Change listing data
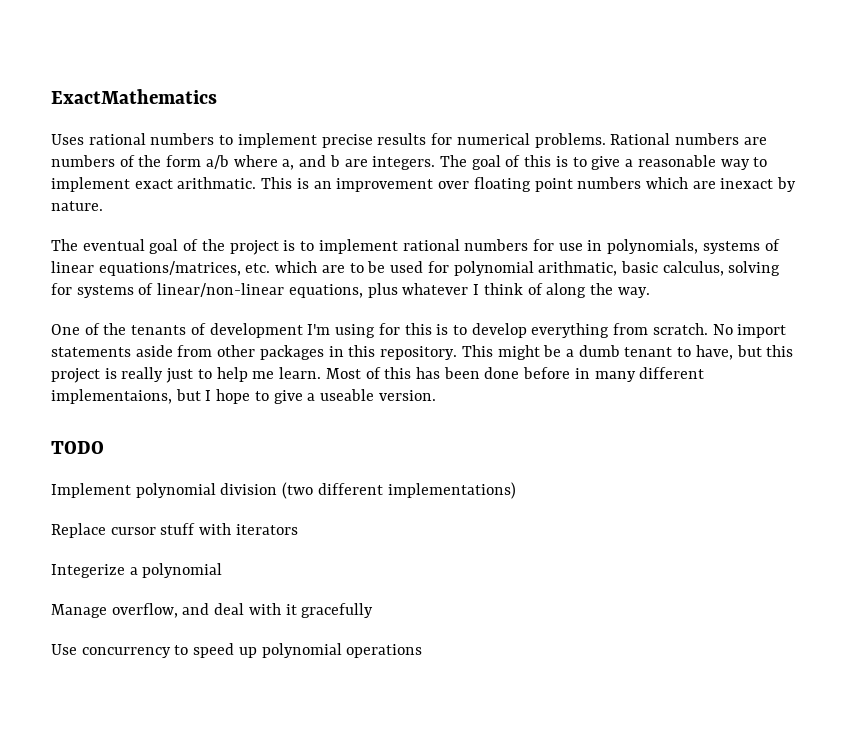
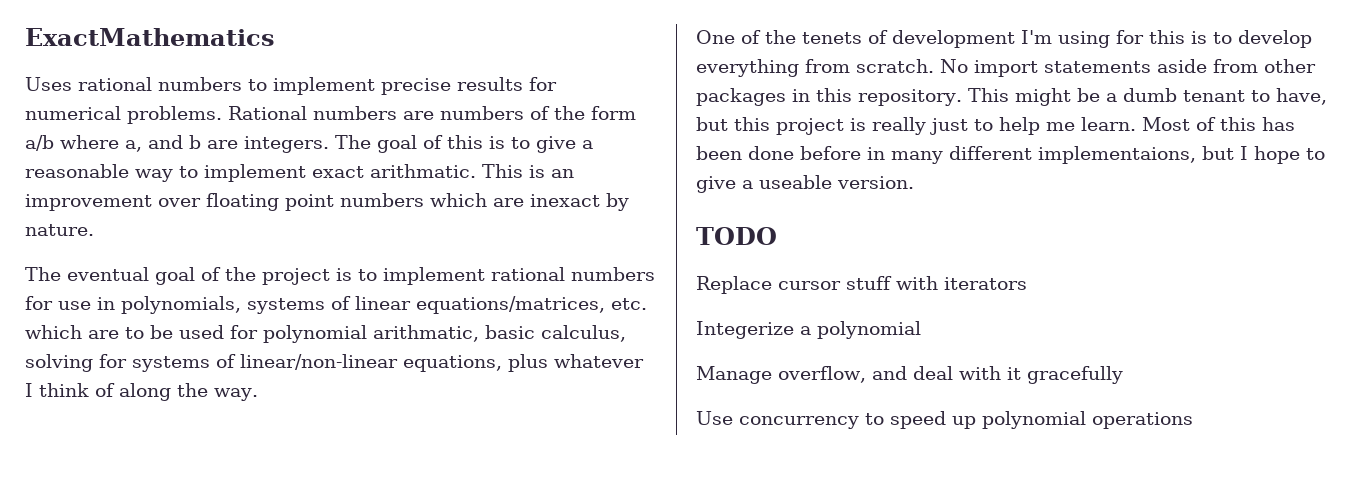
[131,325,187,335] tenants -> [802,32,862,44] tenets
[51,482,516,499] // Implement polynomial division (two different implementations) -> (777, 236) none

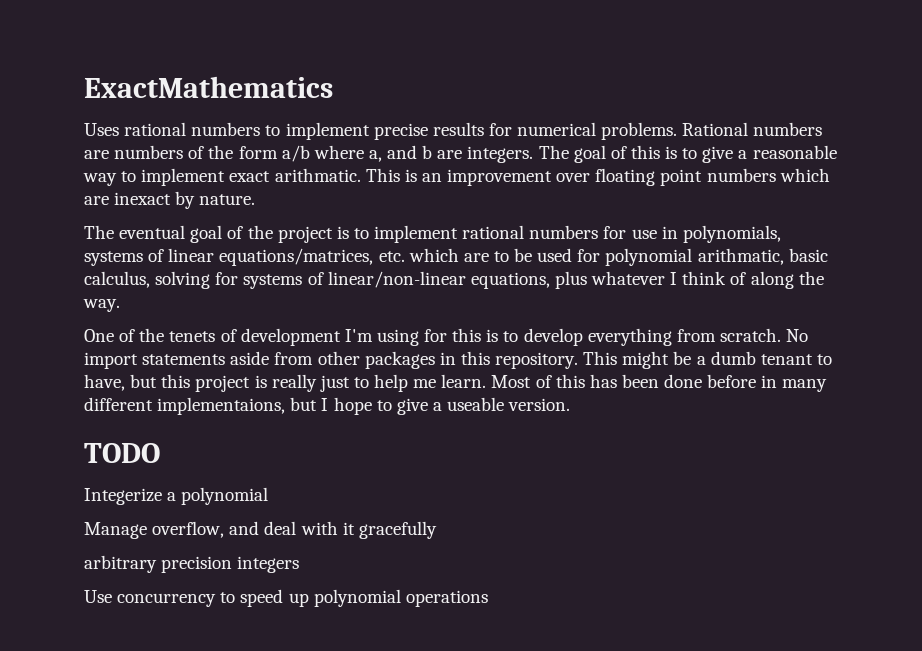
[696,276,1027,294] // Replace cursor stuff with iterators -> (160, 453) none
(1123, 375) none -> [84,555,300,573] // arbitrary precision integers

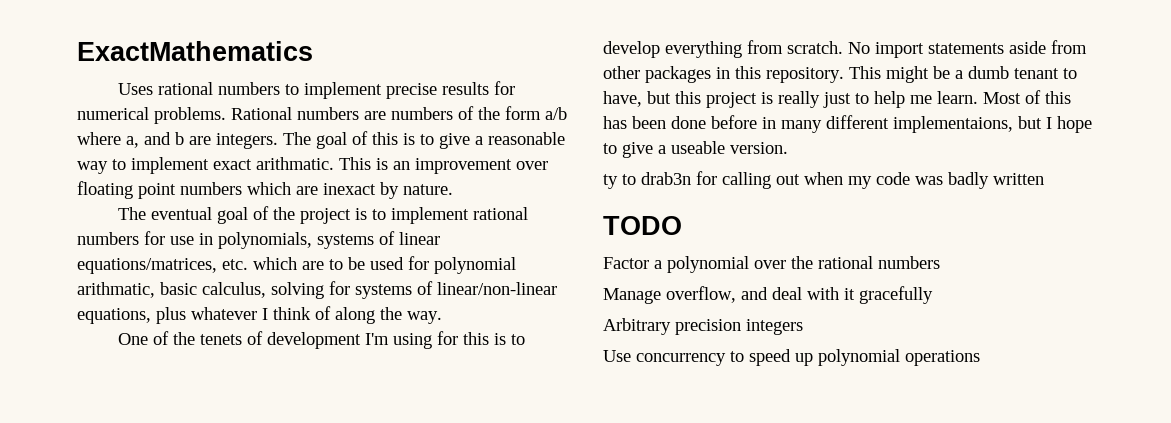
(571, 404) none -> [603,171,1044,189] // ty to drab3n for calling out when my code was badly written
[84,488,162,505] Integerize -> [603,257,649,269] Factor
(269, 496) none -> [754,256,940,269] over the rational numbers
[84,555,157,573] arbitrary -> [603,318,671,335] Arbitrary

PROBLEM DESCRIPTION
Copy out each line of the data that includes the string "arbitrary".

TASK RESULT
(1123, 375) none -> [84,555,300,573] // arbitrary precision integers
[84,555,157,573] arbitrary -> [603,318,671,335] Arbitrary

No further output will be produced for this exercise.